# Data for processing:
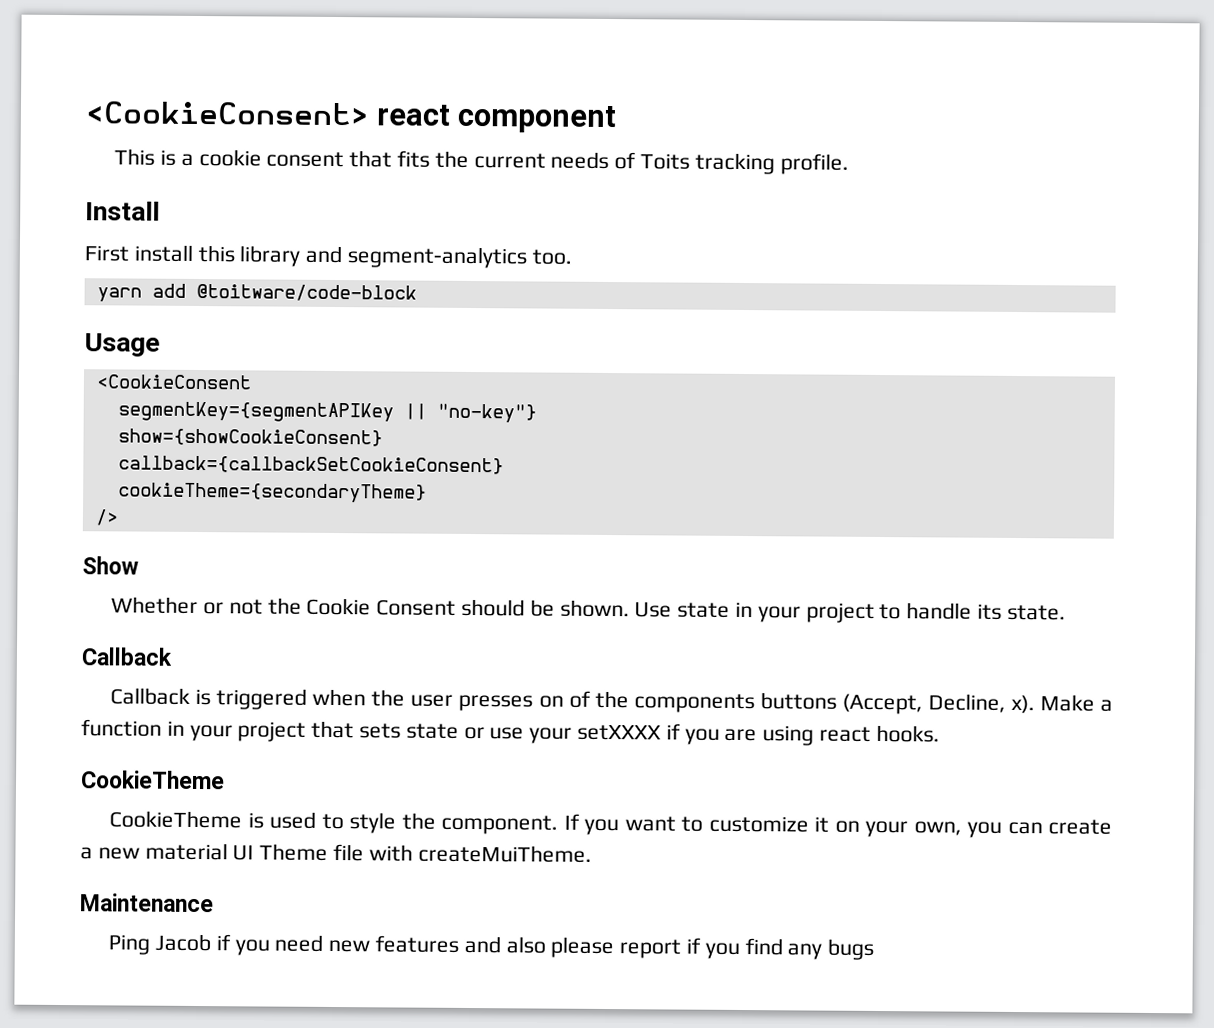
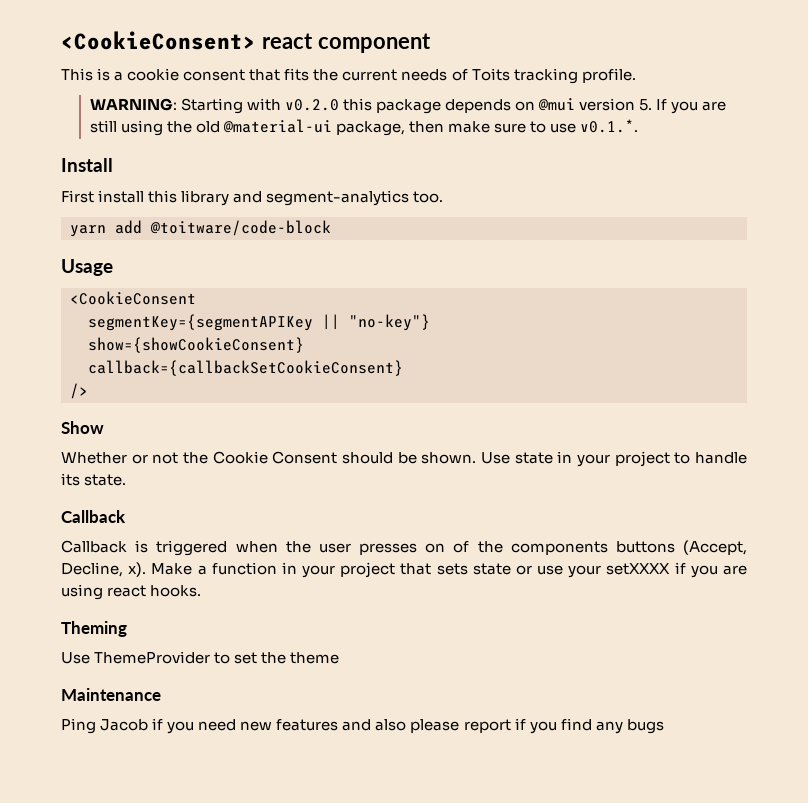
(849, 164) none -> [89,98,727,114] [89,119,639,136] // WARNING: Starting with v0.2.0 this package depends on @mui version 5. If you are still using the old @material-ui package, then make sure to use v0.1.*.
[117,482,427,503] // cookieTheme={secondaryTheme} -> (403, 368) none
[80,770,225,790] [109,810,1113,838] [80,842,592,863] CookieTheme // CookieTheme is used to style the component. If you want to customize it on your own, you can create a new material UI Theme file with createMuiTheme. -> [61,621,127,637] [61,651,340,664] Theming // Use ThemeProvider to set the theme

* * *

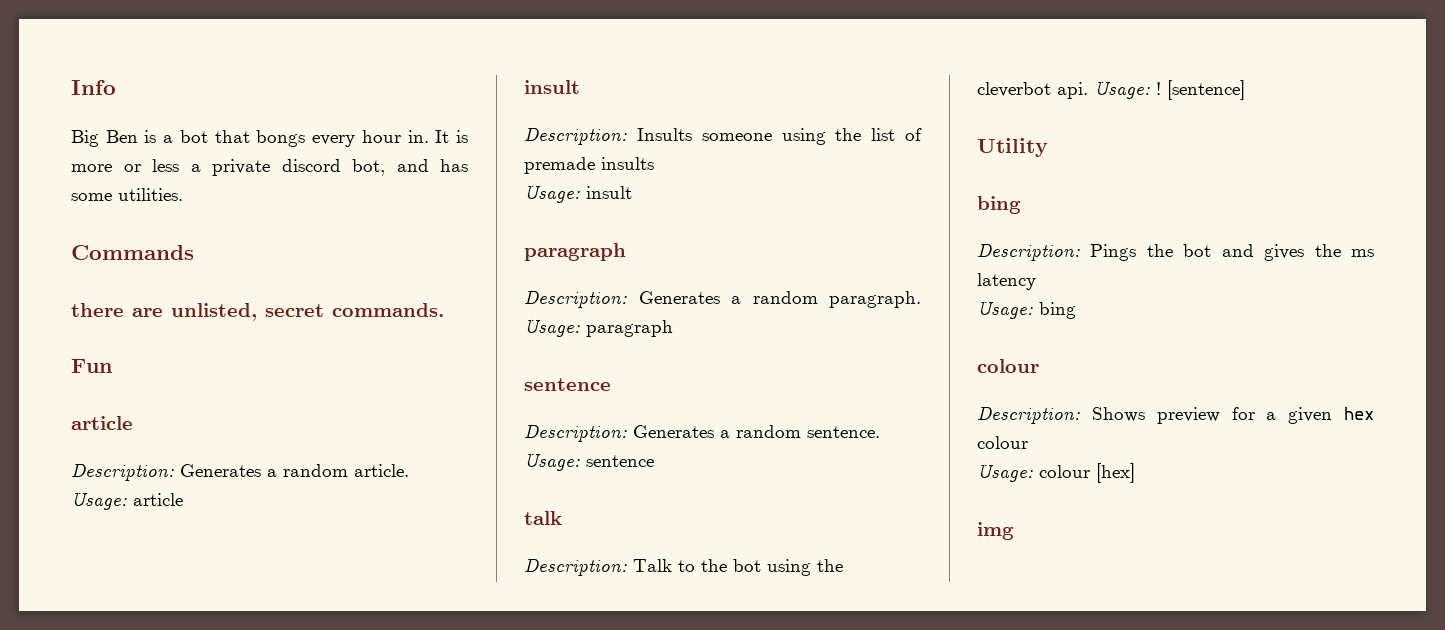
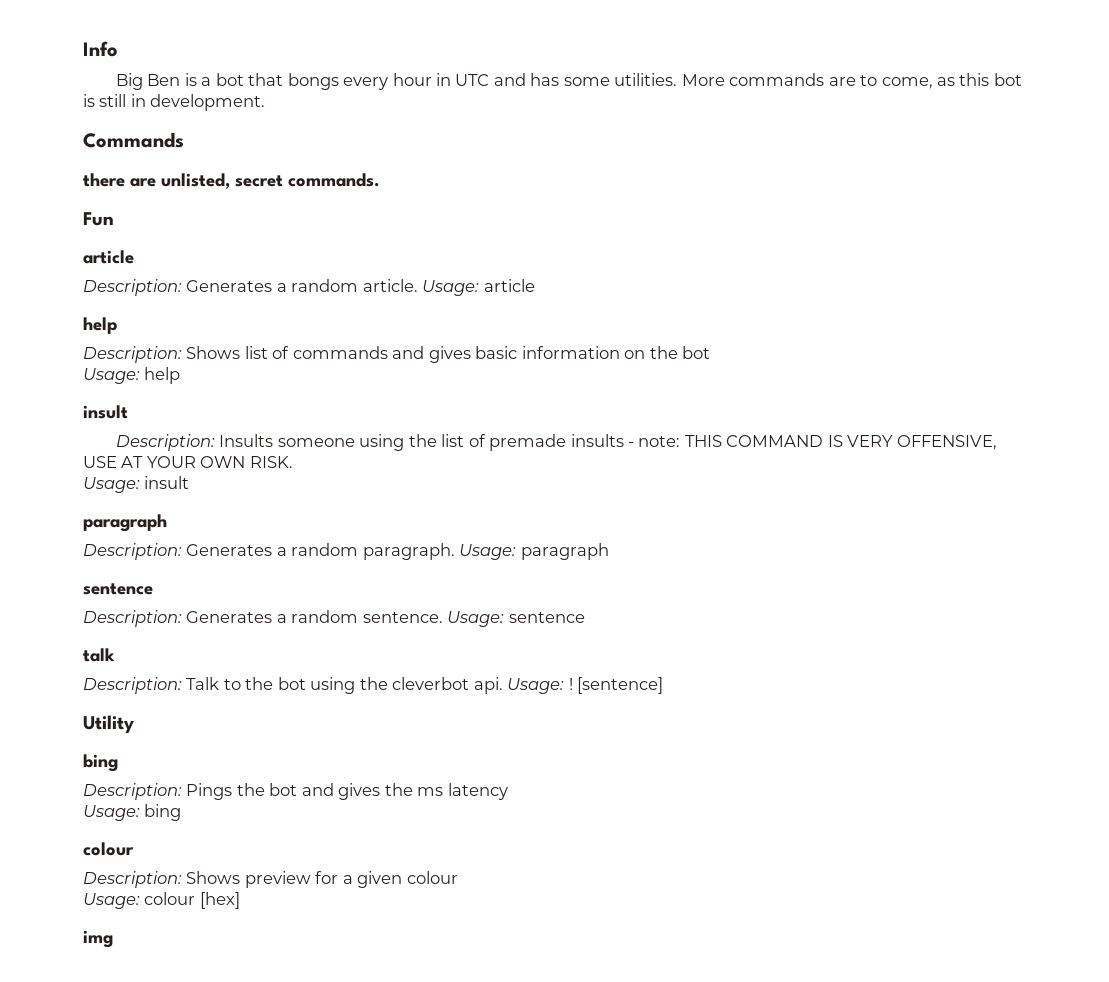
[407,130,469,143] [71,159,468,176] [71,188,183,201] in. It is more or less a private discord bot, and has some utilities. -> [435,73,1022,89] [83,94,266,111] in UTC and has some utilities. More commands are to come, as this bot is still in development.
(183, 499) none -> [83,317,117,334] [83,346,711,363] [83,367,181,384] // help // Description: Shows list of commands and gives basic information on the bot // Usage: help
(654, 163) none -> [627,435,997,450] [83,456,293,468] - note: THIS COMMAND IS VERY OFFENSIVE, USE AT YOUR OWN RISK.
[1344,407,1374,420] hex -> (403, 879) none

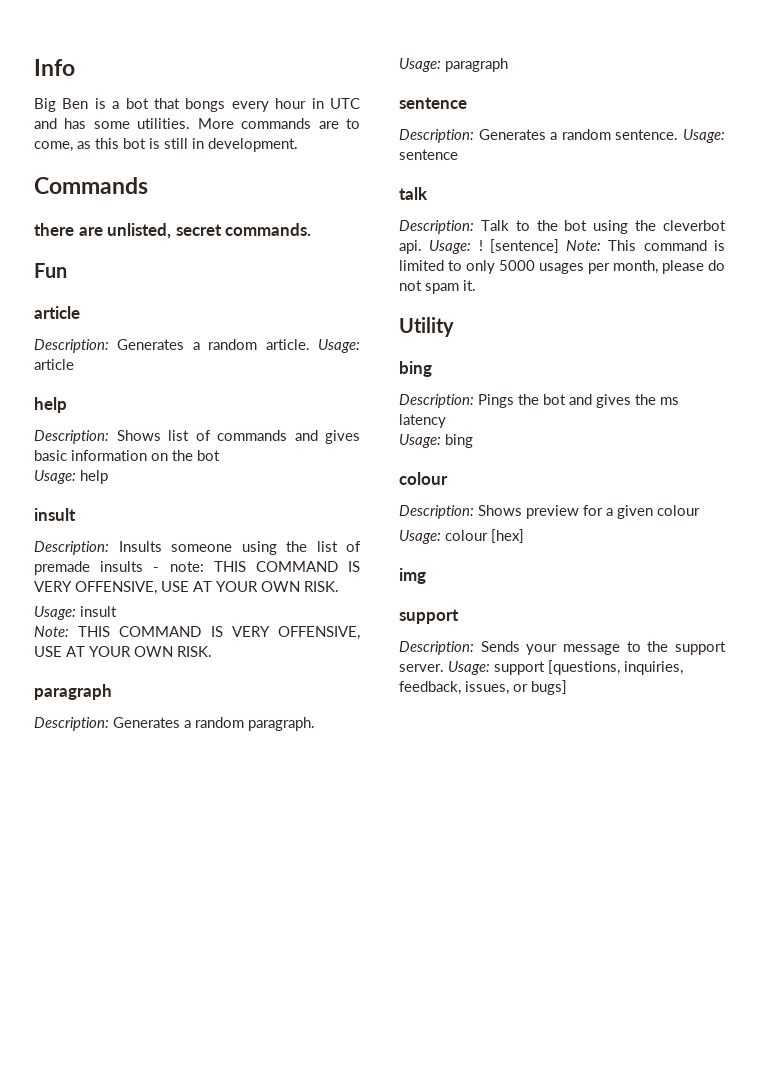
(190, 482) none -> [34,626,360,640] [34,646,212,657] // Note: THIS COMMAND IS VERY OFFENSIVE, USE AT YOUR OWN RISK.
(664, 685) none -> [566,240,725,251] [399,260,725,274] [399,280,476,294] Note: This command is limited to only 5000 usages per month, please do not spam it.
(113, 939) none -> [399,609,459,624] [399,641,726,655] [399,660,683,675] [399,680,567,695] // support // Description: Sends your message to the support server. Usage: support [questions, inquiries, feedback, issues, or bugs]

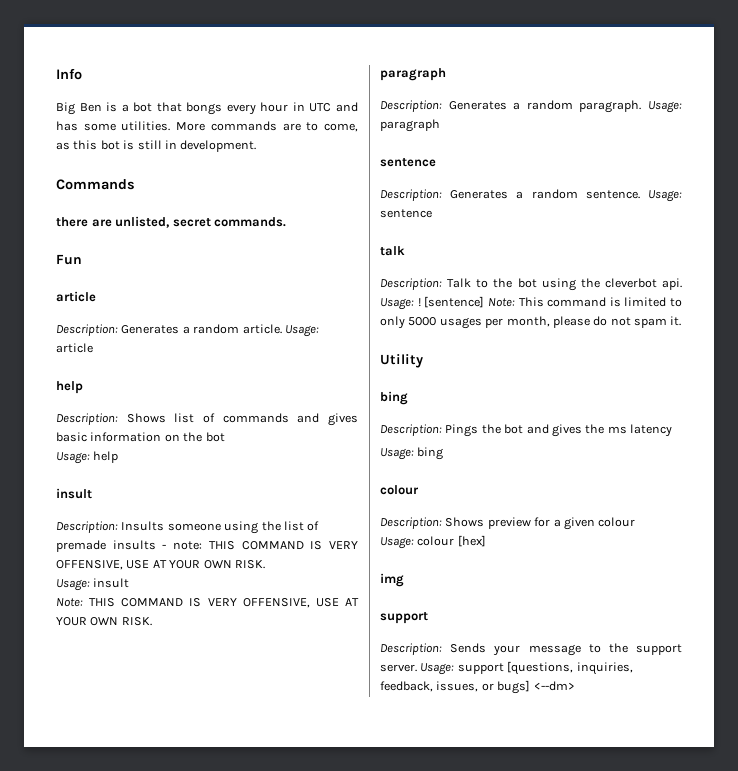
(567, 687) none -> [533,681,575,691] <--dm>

# Problem:
Which lines in the listing above hold the word "commands"? Show each of them.

# Answer to this task:
[407,130,469,143] [71,159,468,176] [71,188,183,201] in. It is more or less a private discord bot, and has some utilities. -> [435,73,1022,89] [83,94,266,111] in UTC and has some utilities. More commands are to come, as this bot is still in development.
(183, 499) none -> [83,317,117,334] [83,346,711,363] [83,367,181,384] // help // Description: Shows list of commands and gives basic information on the bot // Usage: help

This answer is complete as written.